Turkey has presented a unique challenge to the efforts of NATO and the EU to restructure their roles, missions, and capabilities to address Europe’s 21st-century security challenges.  It is impossible to construct an effective European security architecture without addressing Turkey’s role. Yet, finding an appropriate place for Ankara in the evolving EU-NATO balance has proven exceptionally difficult given the country’s continued exclusion from the EU and the dispute between Turkey and the government of Cyprus. Turkish officials have waged a protracted battle to secure some influence on EU security decisions as well as to compel Greek Cypriots to reach a political settlement with their Turkish minority. In pursuit of these ends, they have proved willing to block EU-NATO cooperation on important security issues.

BACKGROUND: Since the end of the Cold War, and especially during the past decade, the EU and NATO have sought to cooperate more effectively to address the security challenges facing Europe. After decades of informal talks between their officials and member governments, the two organizations established formal institutionalized relations in 2001 in response the EU’s expanding range of security and defence activities, as manifested in its European Security and Defence Policy (ESDP). The 1992 Maastricht Treaty had designated the Western European Union (WEU) as the EU’s defence component. Its main responsibility was to undertake the “Petersberg tasks” (humanitarian missions, search and rescue operations, crisis management, peacekeeping, peace enforcement, and environmental protection). Maastricht also established an intergovernmental Common Foreign and Security Policy (CFSP).

In March 2003, NATO and the EU finalized the adoption of the so-called “Berlin-Plus” arrangements that allow the EU to use NATO's collective assets and capabilities for EU-led crisis management operations, when NATO as an institution was not involved. Only EU members that are either also NATO members or that have joined its Partnership for Peace (PfP) Programme and established a bilateral security arrangement with NATO are eligible to use these NATO assets. Furthermore the two institutions have signed an agreement to share classified information, conducted joint exercises, and established liaison teams at one another’s military headquarters.
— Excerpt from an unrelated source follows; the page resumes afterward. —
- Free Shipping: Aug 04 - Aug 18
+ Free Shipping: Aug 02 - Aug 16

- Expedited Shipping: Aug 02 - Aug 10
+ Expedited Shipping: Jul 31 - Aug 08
Since 2007, NATO and the EU have had 21 common member countries. But since they both decide many important security and defence issues by consensus, countries that have membership in one organization but not the other can exert substantial influence on the level of cooperation between the institutions. At present, NATO members Canada, Iceland, Norway, Turkey, and the United States have not joined the EU, while the traditionally neutral or non-aligned EU members Austria, Cyprus, Finland, Ireland, Malta, and Sweden are not NATO members, but all except Cyprus have joined NATO’s PfP. With Malta’s entry into PfP in April 2008 and France’s re-entry into NATO’s Integrated Military Command in 2009, Cyprus has become the main outlier within the NATO-EU partnership. Cyprus is not a PfP member and, partly due to a Turkish veto, does not have a security agreement with NATO for exchanging classified documents.
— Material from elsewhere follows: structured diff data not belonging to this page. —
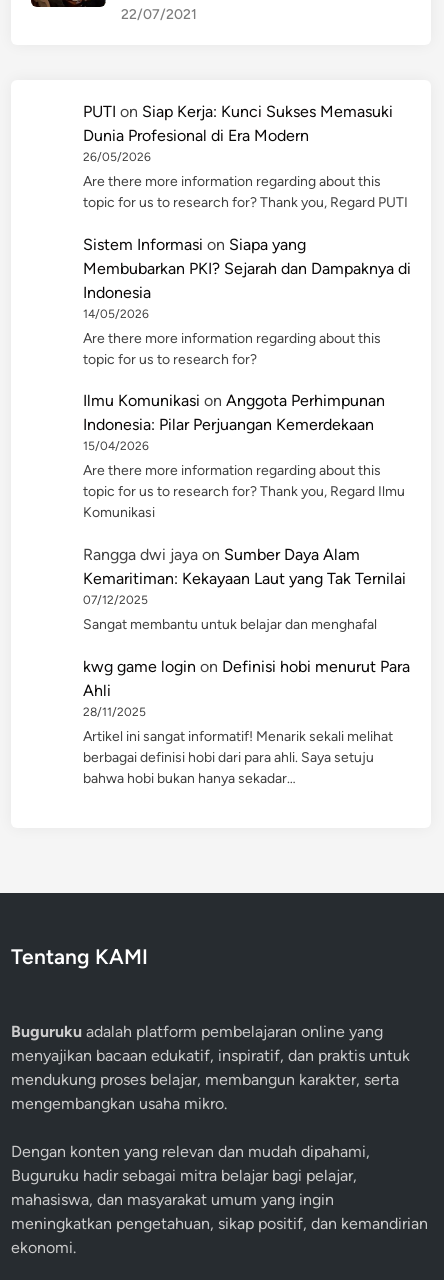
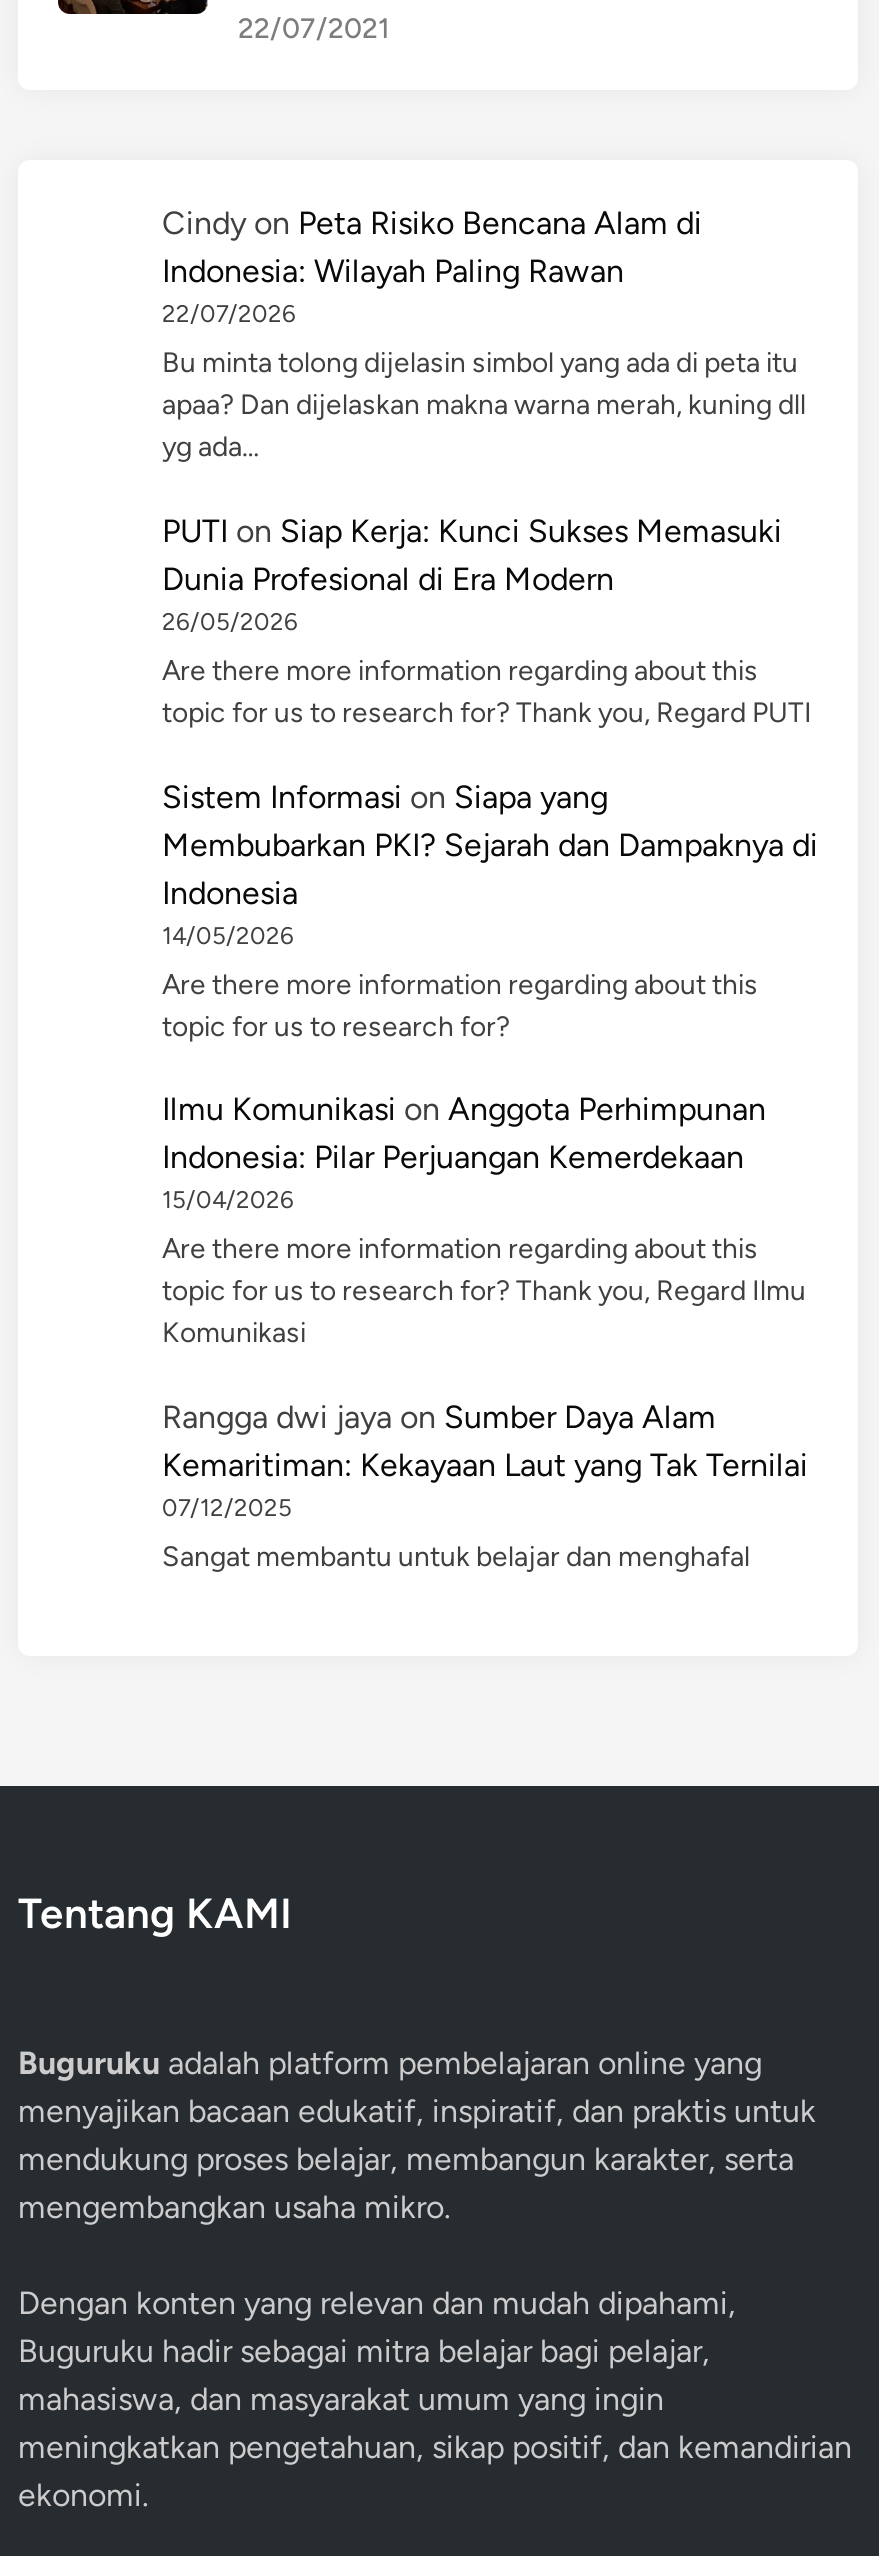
+ Cindy on Peta Risiko Bencana Alam di
+ Indonesia: Wilayah Paling Rawan
+ 22/07/2026
+ Bu minta tolong dijelasin simbol yang ada di peta itu
+ apaa? Dan dijelaskan makna warna merah, kuning dll
+ yg ada…

moved down: PUTI on Siap Kerja: Kunci Sukses Memasuki | Dunia Profesional di Era Modern | 26/05/2026 | ... | 07/12/2025 | Sangat membantu untuk belajar dan menghafal

- kwg game login on Definisi hobi menurut Para
- Ahli
- 28/11/2025
- Artikel ini sangat informatif! Menarik sekali melihat
- berbagai definisi hobi dari para ahli. Saya setuju
- bahwa hobi bukan hanya sekadar…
IMPLICATIONS: Turkey’s national security establishment has watched this process unfold with great unease. Whatever their disagreements with NATO, Turkish policy makers prefer having a transatlantic institution of which Ankara is a core member dominate European security affairs rather than having EU structures potentially displace it along with the WEU, in which Turkey was also a major player thanks to its status as one of the six “associate members.” After the December 2000 EU Summit in Nice decided to exclude non-EU NATO members from the EU’s security and defense decision-making mechanisms, Turkey’s national security community worried that they could have little impact on EU policies that could affect Turkey’s security. They also anticipated that the EU would therefore pay less attention to Turkish concerns than would the WEU and NATO.

More generally, Turkish policy makers were concerned about the EU’s lack of will and ability to defend Turkey. In addition to their often grudging support for Ankara against the Kurdistan Workers' Party (PKK), many West European governments proved reluctant to render Turkey military assistance during the 1991 Persian Gulf War with Iraq. Due to its persistent capabilities-expectations gap, moreover, the EU did not (and still does not) look like it would soon develop more robust military assets comparable to those available to NATO thanks largely to the U.S. membership in the Atlantic Alliance. Conversely, there was the theoretical possibility that, in a confrontation between Turkey and Greece, the WEU would be obliged to side with Athens simply due to its EU membership.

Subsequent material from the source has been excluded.